Non seulement cela permettrait d’améliorer la vie des bitcoineurs y participant, mais aussi de renforcer Bitcoin sur trois plans :
- L’utilité : en acceptant le bitcoin pour ses services et en payant les autres marchands de l’économie circulaire, on contribue à accroître l’effet de réseau de Bitcoin, et donc sa valeur objective.
- Le prix : en participant à l’économie circulaire, on est amené à dépenser et épargner en bitcoin et donc à stabiliser son prix, en épargnant plus lorsque le cours baisse et en dépensant plus lorsque le cours monte.

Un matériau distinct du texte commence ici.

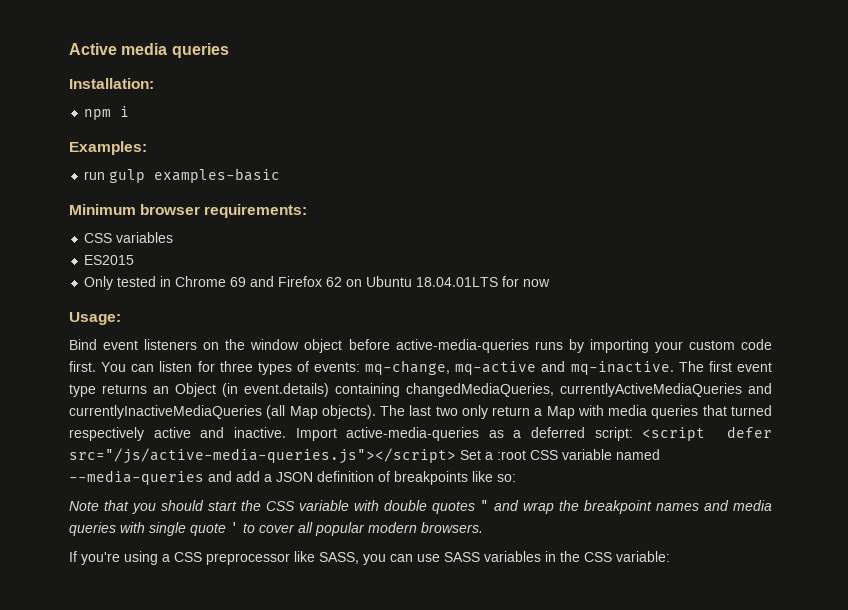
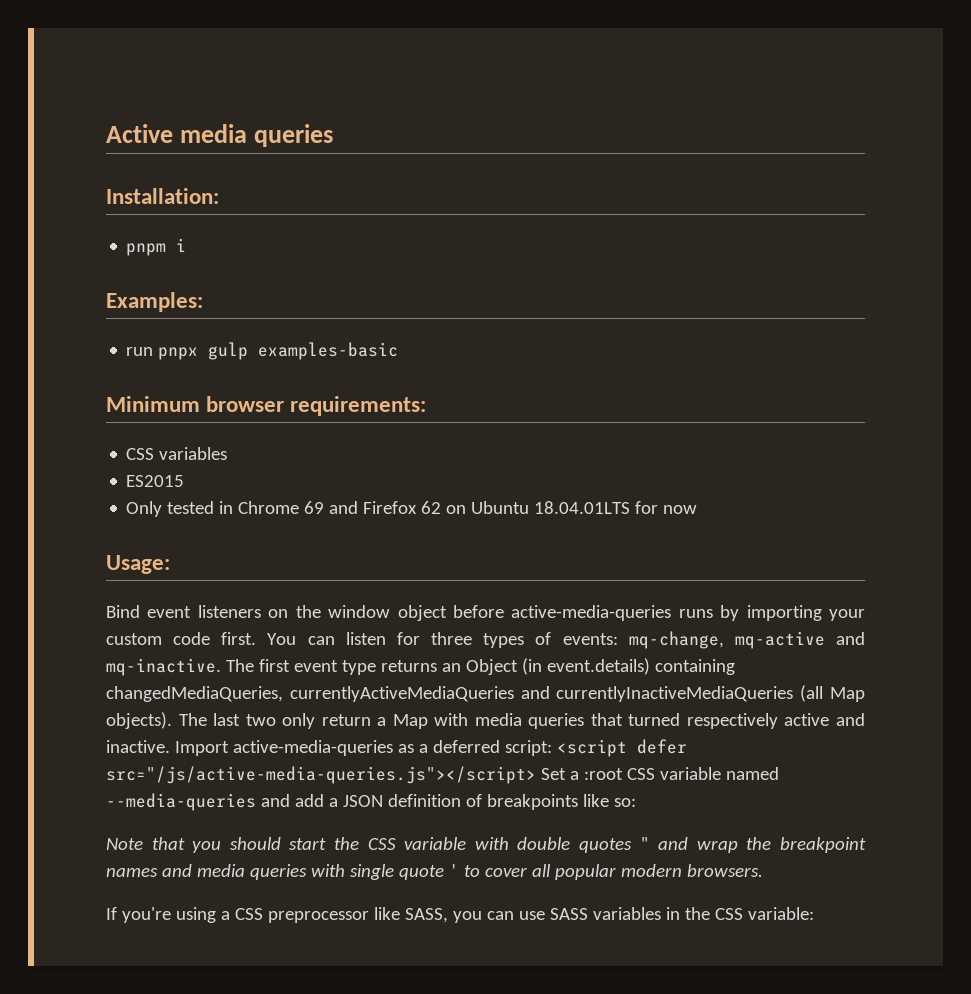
[84,109,112,120] npm -> [126,243,167,256] pnpm
(106, 175) none -> [158,347,199,360] pnpx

- La sécurité : les marchands qui acceptent le bitcoin au travers d’un nœud complet indépendant apportent une sécurité économique proportionnelle à leur volume de vente contre les changements de protocole et œuvrent donc à la résistance à l’inflation de la monnaie.
Ainsi, thésauriser du bitcoin n’est pas forcément la meilleure chose à faire pour le réseau. La construction de l’économie circulaire autour de la cryptomonnaie semble être aujourd’hui la voie à suivre pour que Bitcoin prospère. Et c’était le sens de l’acte fondateur de Laszlo Hanyecz et de Jeremy Sturdivant : montrer par l’exemple qu’une économie alternative était possible et comment il fallait s’y prendre pour y parvenir.